Mining the Social Web

Johnny Mnemonic (1995) — © TriStar Pictures

 


Course description and learning objectives

Learn how to unleash the full power and potential of Social Web data for research and business application purposes!

The Social Web pervades all aspects of our lives: we connect and share with friends, search for jobs and opportunities, rate products and write reviews, establish collaborations and projects, all by using online social platforms like Facebook, LinkedIn, Yelp and GitHub. We express our personality and creativity through social platforms for visual discovery, collection and bookmarking like Tumblr and Pinterest. We keep up-to-date, communicate and discuss news and topics of our interest on Twitter and Reddit.

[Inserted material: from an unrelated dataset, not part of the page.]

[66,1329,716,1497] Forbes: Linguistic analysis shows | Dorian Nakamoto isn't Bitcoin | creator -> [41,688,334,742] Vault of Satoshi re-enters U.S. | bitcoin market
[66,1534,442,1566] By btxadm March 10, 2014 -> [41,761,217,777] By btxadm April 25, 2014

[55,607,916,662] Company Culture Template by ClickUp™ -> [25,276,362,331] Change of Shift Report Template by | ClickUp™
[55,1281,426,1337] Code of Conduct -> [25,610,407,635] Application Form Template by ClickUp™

In this course, we will explore the opportunities provided by the wealth of social data available from these platforms. You will learn how to acquire, process, analyze and visualize data related to social networks and media activity, users and their behaviors, trends and information spreading. This journey will bring through the lands of data mining and machine learning methods: supervised and unsupervised learning will be applied to practical problems like social link analysis, opinion mining, and building smart recommender systems. We will explore open-source tools to understand how to extract meaning from human language, use network analysis to study how human connect and discover affinities among people’s interests and tastes by building interest graphs.

Taking this course, you should expect to learn about:

  • Applications of texts and documents analysis.
    • Natural Language Processing and Part-of-speech tagging.
    • Sentiment Analysis.
    • Topic Modeling.
  • Networks:
    • Statistical descriptors of networks: link analysis, centrality, and prestige.
    • Network clustering: modularity and community detection.
    • Dynamics of information and epidemics: threshold and information cascade models.
    • Network biases and network manipulation: paradoxes, bots, disinformation.
    • Network visualization algorithms: spring-like layouts, multidimensional scaling, Gephi.
  • Supervised learning: Crush course on Data Classification.
    • Eager vs. Lazy learning: Decision Trees.
    • Ensemble methods: Random Forest.
    • Classification performance evaluation: Precision/Recall/F1, Accuracy and ROC Curves.
  • Unsupervised learning: Crush course on Clustering Data.
    • Distance and similarity measures & K-means clustering.
    • Hierarchical Clustering and Dendrograms.
    • Clustering performance evaluation.

All topics will be explored from an applied, practical, computational perspective. This will allow the interested student to deepen the rigorous theoretical implications of the methods in other courses offered by USC (for example, CSCI-567 Machine Learning). Throughout the course, we will deliver several “hands-on” sessions with live coding, data analysis, and problem-solving!

Prerequisites

A basic understanding of programming that will allow you to manipulate data and implement basic algorithms, using any programming language, is recommended. Python will be the “official” programming language used during the hands-on sessions and for learning purposes. We will use IPython Notebook as the environment. However, feel free to use the language you prefer for your assignments and class project. A basic understanding of statistics and algebra will help too.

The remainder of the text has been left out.